I had to end it, but hate myself for it
So just today I broke up with my Long Distance Girlfriend of 4-ish months. It was very rough and NOT a joint decision. As far as I can tell she hates me now, but I think that's for the better, so she can get over me quicker.
It hurts so bad and I loved her so much. But when I had another weak moment, as it's been happening fairly often these days, instead of comforting me she started to yell and call me a literal baby, all in the name of speaking the truth. I asked her to stop and told her there are other ways of telling the truth and sometimes a little white lie is ok, too. But she insisted I needed to hear it. During the conversation I cried at about four separate times. And this wasn't the first fight we've had or the first time we were close to breaking up, only the other times it was her who wanted to leave me.
Did I mess up? Am I wrong? I can't stop thinking about her and how I'm a total idiot. If anyone out there has some advice, please, please help me. I don't want to lose a years worth of progress.
@sensitiveSugar8860
It sounds like you had your reasons for the breakup. I'd say you did the right thing, sometimes things just don't work out and that's okay. I agree with you, if it's not working out it's better to end it sooner than later.

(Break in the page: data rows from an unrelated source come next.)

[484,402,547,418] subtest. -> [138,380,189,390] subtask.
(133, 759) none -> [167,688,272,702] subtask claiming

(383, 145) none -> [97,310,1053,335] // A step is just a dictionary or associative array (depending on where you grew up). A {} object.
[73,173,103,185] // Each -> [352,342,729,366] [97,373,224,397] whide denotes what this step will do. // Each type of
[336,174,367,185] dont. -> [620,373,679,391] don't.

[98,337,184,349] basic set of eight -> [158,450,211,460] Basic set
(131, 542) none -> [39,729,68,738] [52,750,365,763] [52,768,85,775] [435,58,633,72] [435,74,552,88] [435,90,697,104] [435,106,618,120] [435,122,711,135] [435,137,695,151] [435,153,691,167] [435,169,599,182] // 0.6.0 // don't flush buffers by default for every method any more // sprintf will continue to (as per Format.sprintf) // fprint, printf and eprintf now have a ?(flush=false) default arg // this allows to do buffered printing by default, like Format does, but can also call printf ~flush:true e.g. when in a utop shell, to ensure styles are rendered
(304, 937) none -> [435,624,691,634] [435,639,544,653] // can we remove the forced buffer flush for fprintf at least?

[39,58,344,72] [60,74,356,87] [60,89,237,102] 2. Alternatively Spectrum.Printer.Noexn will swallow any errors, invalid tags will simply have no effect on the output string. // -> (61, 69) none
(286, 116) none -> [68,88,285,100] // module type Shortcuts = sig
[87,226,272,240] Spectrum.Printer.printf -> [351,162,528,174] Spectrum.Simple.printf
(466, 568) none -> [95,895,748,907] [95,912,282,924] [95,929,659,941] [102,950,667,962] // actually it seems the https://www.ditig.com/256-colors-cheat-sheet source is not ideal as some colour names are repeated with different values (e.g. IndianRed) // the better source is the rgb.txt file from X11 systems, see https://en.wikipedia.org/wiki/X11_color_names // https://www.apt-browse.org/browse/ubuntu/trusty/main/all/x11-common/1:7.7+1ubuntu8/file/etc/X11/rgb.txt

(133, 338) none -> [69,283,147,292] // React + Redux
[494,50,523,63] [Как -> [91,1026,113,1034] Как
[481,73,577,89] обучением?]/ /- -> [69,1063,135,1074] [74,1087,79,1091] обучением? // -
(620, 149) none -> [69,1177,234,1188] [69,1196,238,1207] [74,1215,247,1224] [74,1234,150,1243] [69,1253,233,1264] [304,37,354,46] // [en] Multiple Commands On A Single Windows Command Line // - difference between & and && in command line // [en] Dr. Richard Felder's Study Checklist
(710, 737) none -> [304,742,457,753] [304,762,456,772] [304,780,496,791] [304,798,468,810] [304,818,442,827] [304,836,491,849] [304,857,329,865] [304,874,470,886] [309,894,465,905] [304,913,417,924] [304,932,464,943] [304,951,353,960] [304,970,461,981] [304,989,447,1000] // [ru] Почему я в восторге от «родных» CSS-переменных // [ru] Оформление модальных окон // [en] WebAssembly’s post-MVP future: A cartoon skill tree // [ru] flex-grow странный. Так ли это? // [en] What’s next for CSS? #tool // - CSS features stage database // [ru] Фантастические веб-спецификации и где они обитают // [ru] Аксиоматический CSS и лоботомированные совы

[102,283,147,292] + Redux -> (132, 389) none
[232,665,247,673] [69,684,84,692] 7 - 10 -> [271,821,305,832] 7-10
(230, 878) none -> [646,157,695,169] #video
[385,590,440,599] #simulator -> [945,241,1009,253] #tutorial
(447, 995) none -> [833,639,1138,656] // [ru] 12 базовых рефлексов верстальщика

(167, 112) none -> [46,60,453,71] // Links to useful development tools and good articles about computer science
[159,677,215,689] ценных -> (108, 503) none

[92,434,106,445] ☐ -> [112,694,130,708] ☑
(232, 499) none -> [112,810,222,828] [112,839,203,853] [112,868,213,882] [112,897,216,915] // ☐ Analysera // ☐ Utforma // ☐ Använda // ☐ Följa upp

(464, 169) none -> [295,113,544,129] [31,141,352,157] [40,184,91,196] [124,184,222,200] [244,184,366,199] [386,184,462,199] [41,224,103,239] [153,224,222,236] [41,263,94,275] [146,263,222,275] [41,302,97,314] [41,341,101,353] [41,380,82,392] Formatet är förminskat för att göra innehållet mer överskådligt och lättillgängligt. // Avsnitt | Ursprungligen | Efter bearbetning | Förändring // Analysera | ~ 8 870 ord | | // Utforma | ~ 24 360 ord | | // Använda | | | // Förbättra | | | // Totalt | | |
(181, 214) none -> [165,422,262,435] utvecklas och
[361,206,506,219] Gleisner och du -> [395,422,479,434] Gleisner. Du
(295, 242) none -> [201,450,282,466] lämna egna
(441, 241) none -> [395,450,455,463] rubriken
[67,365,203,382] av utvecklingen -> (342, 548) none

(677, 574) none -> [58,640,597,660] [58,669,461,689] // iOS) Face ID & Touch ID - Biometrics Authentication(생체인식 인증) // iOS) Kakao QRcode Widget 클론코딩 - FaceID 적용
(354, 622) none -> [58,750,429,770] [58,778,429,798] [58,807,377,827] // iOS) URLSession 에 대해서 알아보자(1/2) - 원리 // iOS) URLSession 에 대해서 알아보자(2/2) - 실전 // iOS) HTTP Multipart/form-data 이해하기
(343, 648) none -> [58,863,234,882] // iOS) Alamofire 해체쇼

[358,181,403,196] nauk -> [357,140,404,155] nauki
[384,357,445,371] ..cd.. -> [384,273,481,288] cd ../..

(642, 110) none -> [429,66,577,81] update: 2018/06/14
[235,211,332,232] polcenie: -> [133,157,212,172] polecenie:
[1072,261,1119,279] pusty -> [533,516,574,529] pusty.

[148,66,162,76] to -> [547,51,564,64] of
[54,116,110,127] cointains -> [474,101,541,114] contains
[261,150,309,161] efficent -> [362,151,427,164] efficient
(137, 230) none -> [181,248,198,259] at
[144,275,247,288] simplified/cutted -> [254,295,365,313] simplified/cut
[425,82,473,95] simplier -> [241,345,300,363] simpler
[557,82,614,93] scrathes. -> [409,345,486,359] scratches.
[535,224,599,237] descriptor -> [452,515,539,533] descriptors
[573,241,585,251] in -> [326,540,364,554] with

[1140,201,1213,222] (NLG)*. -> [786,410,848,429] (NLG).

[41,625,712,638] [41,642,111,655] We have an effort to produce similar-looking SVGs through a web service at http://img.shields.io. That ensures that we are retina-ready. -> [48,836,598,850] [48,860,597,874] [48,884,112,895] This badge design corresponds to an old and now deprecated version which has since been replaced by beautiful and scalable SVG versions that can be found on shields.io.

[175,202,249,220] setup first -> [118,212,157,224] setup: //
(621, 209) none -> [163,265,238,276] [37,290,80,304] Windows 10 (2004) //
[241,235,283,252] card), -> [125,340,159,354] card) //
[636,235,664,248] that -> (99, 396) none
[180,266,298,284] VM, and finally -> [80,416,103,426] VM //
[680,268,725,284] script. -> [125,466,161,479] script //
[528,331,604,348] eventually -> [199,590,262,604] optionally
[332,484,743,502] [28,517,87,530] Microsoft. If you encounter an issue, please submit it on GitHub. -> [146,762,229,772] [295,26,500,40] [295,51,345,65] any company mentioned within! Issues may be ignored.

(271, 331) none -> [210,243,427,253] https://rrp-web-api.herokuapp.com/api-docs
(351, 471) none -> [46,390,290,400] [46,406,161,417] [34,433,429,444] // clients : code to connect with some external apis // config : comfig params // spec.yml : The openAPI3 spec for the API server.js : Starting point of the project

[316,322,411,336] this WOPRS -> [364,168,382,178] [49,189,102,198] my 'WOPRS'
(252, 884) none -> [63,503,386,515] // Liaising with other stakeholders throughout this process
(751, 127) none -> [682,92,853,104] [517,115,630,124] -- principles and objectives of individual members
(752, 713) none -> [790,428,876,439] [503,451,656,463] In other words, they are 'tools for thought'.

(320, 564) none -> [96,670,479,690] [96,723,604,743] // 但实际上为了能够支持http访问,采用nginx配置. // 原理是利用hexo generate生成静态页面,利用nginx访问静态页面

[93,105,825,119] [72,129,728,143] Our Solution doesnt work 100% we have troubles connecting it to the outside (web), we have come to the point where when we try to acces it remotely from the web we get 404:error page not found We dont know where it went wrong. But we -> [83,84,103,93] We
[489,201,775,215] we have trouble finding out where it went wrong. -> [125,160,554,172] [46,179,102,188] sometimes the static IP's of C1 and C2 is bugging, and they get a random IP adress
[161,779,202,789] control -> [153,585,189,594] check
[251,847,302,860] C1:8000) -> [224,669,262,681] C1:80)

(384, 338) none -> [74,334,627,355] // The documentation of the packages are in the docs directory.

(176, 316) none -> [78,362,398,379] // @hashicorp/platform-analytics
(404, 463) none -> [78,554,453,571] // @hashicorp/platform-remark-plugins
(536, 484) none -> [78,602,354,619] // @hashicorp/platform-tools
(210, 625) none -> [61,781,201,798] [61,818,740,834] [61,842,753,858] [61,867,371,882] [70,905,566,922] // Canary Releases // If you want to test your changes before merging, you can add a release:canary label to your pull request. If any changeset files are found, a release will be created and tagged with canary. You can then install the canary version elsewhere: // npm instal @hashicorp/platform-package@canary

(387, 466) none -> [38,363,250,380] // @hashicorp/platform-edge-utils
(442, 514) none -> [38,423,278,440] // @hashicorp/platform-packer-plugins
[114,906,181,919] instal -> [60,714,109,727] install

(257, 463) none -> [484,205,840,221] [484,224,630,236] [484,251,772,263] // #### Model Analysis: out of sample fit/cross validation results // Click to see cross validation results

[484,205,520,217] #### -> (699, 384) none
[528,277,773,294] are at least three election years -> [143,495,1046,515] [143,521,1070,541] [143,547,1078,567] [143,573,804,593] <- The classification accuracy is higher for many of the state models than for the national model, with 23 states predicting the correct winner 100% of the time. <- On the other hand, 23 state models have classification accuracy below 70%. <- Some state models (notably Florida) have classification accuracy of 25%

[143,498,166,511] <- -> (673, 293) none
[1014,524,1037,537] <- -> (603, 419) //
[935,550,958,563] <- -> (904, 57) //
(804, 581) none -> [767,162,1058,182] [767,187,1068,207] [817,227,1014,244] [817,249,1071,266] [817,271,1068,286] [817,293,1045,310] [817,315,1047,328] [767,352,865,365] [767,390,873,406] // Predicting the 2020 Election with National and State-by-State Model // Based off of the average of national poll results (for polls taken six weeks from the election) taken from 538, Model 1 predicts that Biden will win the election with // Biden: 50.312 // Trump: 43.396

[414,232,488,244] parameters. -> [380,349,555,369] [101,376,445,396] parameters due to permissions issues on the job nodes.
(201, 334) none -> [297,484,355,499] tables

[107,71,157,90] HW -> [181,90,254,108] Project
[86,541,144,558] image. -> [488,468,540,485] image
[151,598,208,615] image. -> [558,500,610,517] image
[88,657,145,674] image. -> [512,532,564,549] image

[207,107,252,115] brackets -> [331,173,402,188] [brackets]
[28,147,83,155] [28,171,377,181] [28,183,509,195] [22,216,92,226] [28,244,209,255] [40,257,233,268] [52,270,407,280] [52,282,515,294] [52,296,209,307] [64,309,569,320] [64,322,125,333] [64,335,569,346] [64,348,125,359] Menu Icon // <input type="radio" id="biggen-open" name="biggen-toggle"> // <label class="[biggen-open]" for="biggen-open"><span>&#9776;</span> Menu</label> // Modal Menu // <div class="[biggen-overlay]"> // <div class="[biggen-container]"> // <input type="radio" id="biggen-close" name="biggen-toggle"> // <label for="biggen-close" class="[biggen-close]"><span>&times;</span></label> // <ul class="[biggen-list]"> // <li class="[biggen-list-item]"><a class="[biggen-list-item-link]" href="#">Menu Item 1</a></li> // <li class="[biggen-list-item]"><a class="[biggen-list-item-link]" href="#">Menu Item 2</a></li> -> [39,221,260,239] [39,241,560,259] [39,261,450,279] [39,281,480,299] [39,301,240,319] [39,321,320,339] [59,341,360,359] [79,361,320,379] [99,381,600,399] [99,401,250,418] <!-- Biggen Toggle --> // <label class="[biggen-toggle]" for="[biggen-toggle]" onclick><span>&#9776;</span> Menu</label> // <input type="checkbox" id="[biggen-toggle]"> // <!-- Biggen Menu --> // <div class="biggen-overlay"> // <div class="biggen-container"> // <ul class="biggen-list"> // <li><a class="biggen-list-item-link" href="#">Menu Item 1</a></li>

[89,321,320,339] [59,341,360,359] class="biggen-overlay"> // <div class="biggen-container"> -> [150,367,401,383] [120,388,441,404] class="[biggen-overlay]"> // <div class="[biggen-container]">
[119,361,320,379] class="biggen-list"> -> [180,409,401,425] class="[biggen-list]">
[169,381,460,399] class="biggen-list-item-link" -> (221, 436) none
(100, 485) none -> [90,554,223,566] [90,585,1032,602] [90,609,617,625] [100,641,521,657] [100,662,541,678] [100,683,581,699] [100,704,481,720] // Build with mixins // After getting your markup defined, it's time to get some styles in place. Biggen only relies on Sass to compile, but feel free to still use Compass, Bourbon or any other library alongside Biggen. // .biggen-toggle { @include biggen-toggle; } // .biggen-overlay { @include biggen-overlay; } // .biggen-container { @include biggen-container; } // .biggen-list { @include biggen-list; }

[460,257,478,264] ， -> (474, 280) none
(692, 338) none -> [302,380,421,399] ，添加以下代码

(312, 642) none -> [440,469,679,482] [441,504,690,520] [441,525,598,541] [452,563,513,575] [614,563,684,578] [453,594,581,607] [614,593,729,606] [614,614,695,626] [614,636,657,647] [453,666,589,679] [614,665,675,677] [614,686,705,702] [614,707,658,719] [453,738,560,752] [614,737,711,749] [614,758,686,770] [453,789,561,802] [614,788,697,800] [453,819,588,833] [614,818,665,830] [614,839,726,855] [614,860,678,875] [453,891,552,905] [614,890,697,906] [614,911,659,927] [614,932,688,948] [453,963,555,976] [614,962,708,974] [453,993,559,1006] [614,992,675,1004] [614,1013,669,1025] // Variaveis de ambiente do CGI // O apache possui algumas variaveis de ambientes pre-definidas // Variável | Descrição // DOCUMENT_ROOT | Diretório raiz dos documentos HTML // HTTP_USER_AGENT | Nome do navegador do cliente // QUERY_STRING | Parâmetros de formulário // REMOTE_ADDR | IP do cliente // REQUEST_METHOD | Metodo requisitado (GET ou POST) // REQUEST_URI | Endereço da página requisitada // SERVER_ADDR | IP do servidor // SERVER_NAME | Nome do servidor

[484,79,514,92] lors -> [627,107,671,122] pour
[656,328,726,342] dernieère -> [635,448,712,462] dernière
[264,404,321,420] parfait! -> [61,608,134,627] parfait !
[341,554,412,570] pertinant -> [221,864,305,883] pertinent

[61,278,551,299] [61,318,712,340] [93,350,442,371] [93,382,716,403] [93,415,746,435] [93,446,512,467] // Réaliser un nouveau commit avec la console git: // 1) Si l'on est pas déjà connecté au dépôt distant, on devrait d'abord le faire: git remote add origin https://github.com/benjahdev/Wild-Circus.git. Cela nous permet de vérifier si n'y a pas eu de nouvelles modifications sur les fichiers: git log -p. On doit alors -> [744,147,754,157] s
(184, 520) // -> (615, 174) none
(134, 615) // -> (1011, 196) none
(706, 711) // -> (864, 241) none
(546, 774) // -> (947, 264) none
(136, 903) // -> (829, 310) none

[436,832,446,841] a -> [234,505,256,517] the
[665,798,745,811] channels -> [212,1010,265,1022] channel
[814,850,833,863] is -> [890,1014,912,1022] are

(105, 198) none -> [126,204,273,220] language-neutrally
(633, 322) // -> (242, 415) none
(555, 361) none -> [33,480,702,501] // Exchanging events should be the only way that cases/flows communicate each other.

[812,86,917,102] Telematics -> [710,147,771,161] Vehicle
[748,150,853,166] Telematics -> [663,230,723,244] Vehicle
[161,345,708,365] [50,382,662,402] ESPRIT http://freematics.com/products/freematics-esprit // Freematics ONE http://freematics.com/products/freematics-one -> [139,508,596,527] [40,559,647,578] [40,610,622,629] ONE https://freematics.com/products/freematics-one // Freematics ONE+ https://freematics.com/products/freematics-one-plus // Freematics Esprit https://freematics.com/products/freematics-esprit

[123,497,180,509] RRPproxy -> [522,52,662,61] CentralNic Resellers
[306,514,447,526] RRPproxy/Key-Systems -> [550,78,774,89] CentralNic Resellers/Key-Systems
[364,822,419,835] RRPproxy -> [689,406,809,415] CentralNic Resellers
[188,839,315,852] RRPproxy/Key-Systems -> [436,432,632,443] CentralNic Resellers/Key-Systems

@sensitiveSugar8860 - I am so sorry. It sounds like you had a really heated and passionate argument. That is never a good thing. (at least not for me) Only you know if you did the right thing or not. No one - particularly not internet strangers - can tell you if you made the right choice. All endings are bitter sweet. And, I think most of us, when we end a relationship, wonder if we made the right decision or not - even those of us who try to end relationships with people who are abusive towards us... relationships that are counterproductive and harmful to our well being. So, I think your feelings are very valid and very appropriate.